▶ Problem statement:
Leaving the images out, output each entry below exactly.

____________________

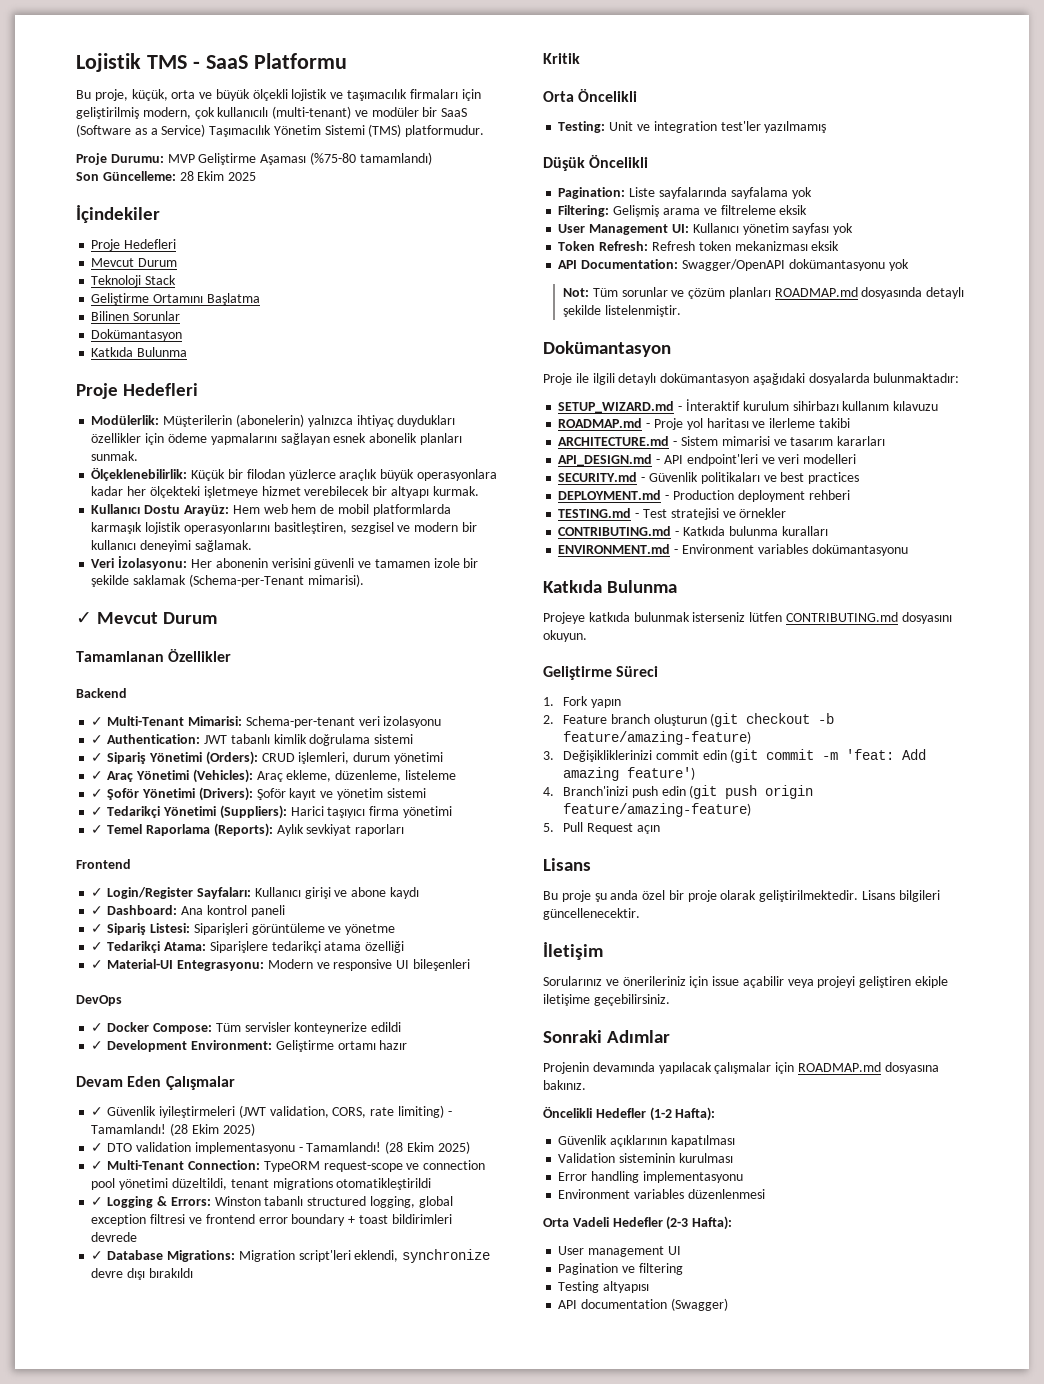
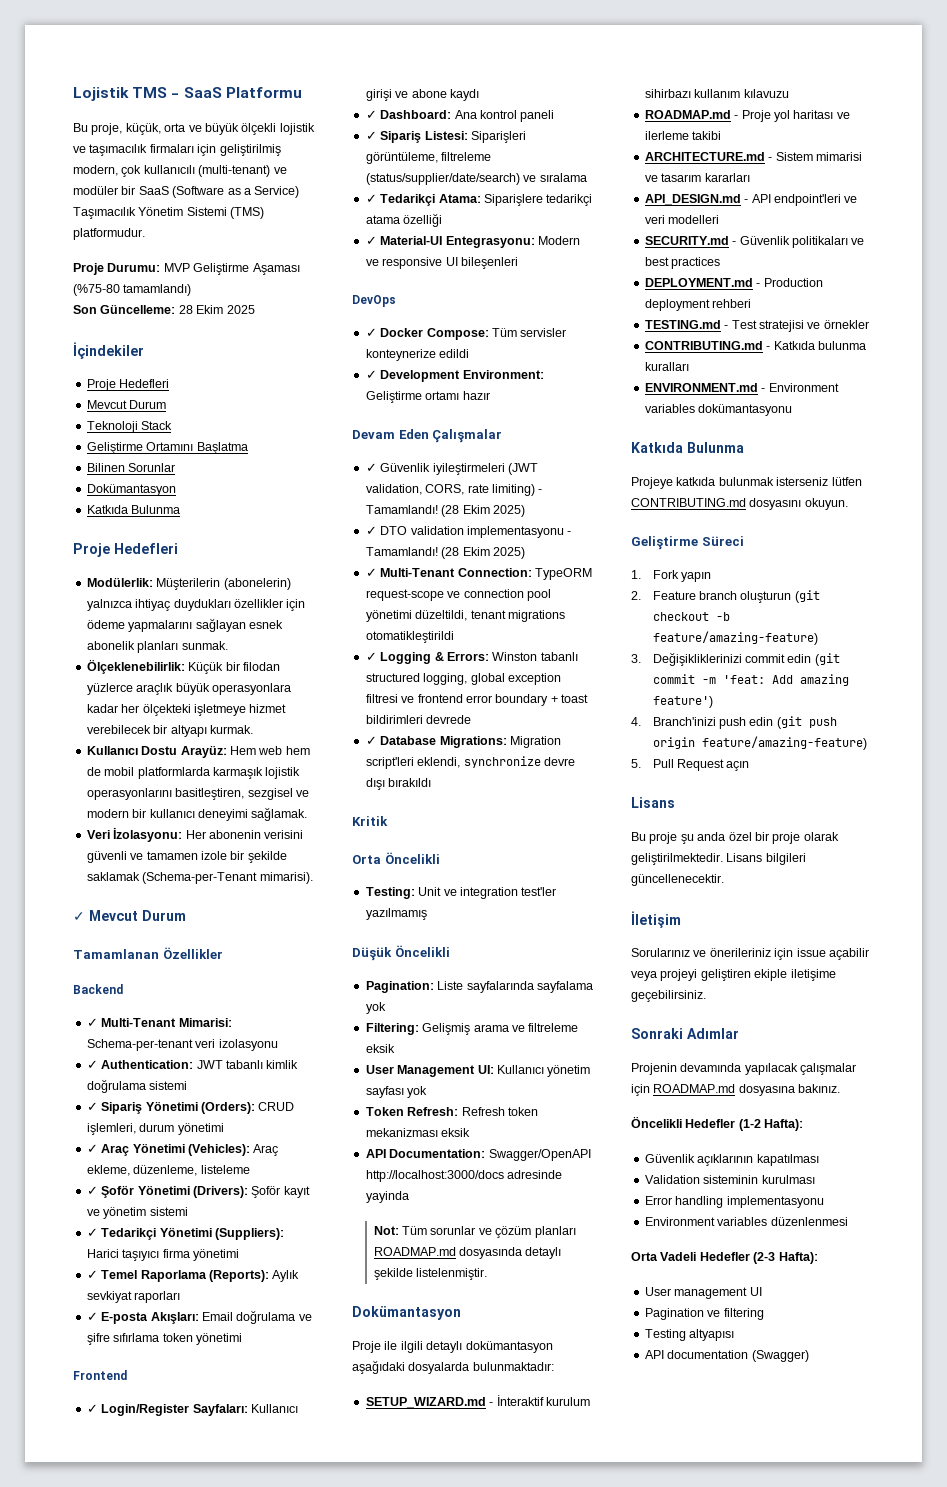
+ ✓ E-posta Akışları: Email doğrulama ve şifre sıfırlama token yönetimi
- ✓ Sipariş Listesi: Siparişleri görüntüleme ve yönetme
+ ✓ Sipariş Listesi: Siparişleri görüntüleme, filtreleme (status/supplier/date/search) ve sıralama
- API Documentation: Swagger/OpenAPI dokümantasyonu yok
+ API Documentation: Swagger/OpenAPI http://localhost:3000/docs adresinde yayinda

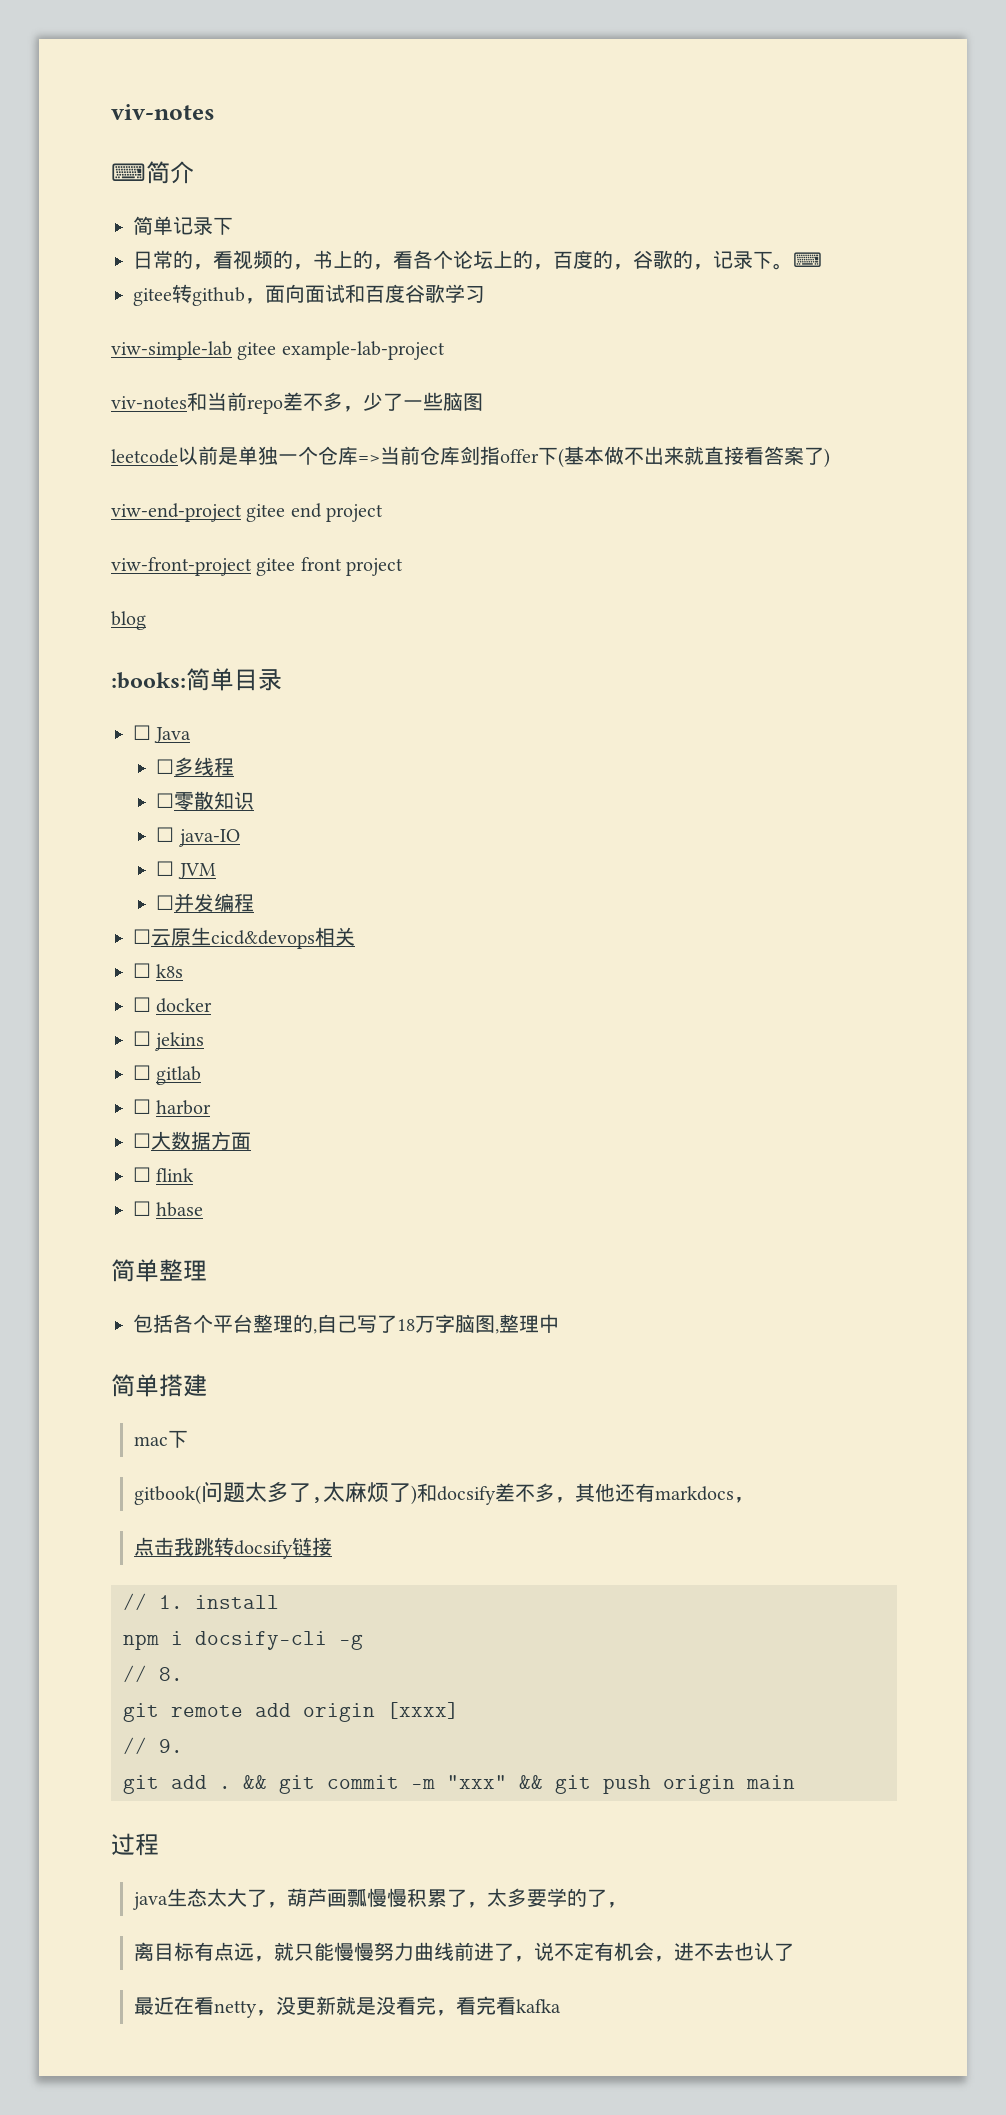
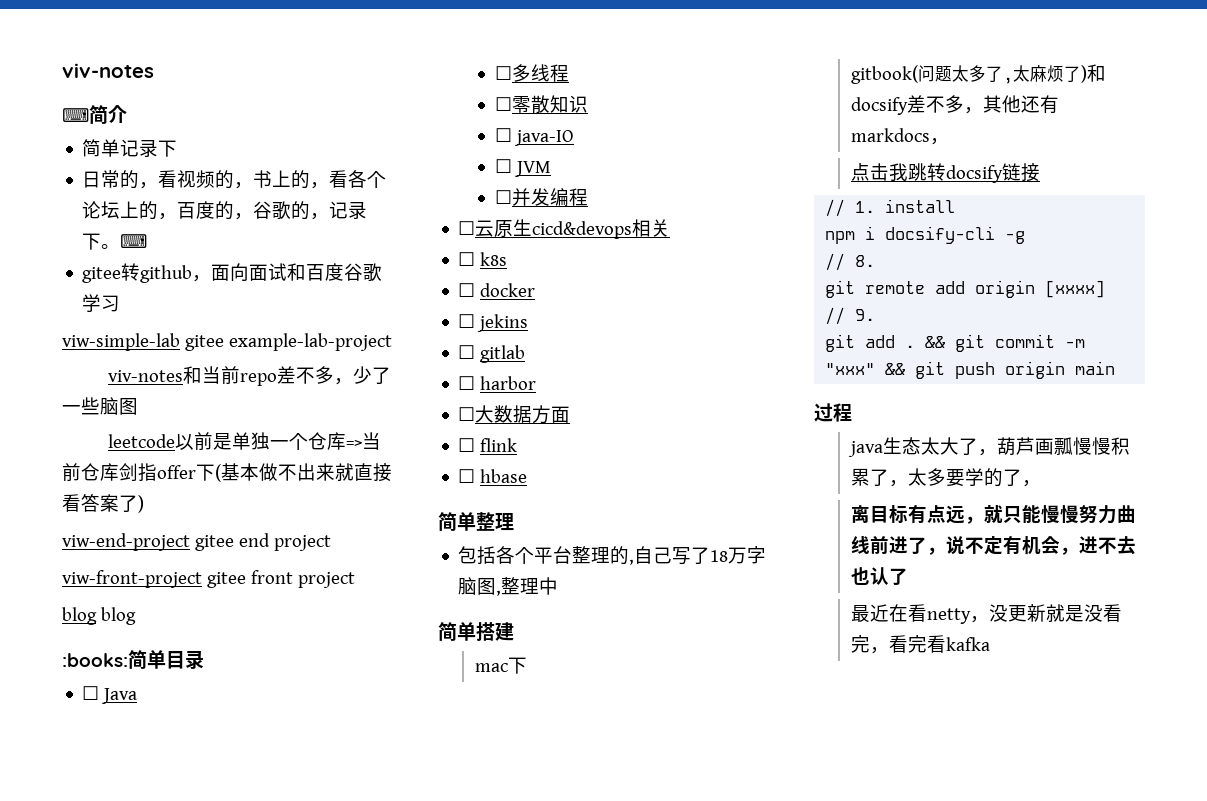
- blog
+ blog blog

____________________

▶ Answer for the task:
+ ✓ E-posta Akışları: Email doğrulama ve şifre sıfırlama token yönetimi
- ✓ Sipariş Listesi: Siparişleri görüntüleme ve yönetme
+ ✓ Sipariş Listesi: Siparişleri görüntüleme, filtreleme (status/supplier/date/search) ve sıralama
- API Documentation: Swagger/OpenAPI dokümantasyonu yok
+ API Documentation: Swagger/OpenAPI http://localhost:3000/docs adresinde yayinda

- blog
+ blog blog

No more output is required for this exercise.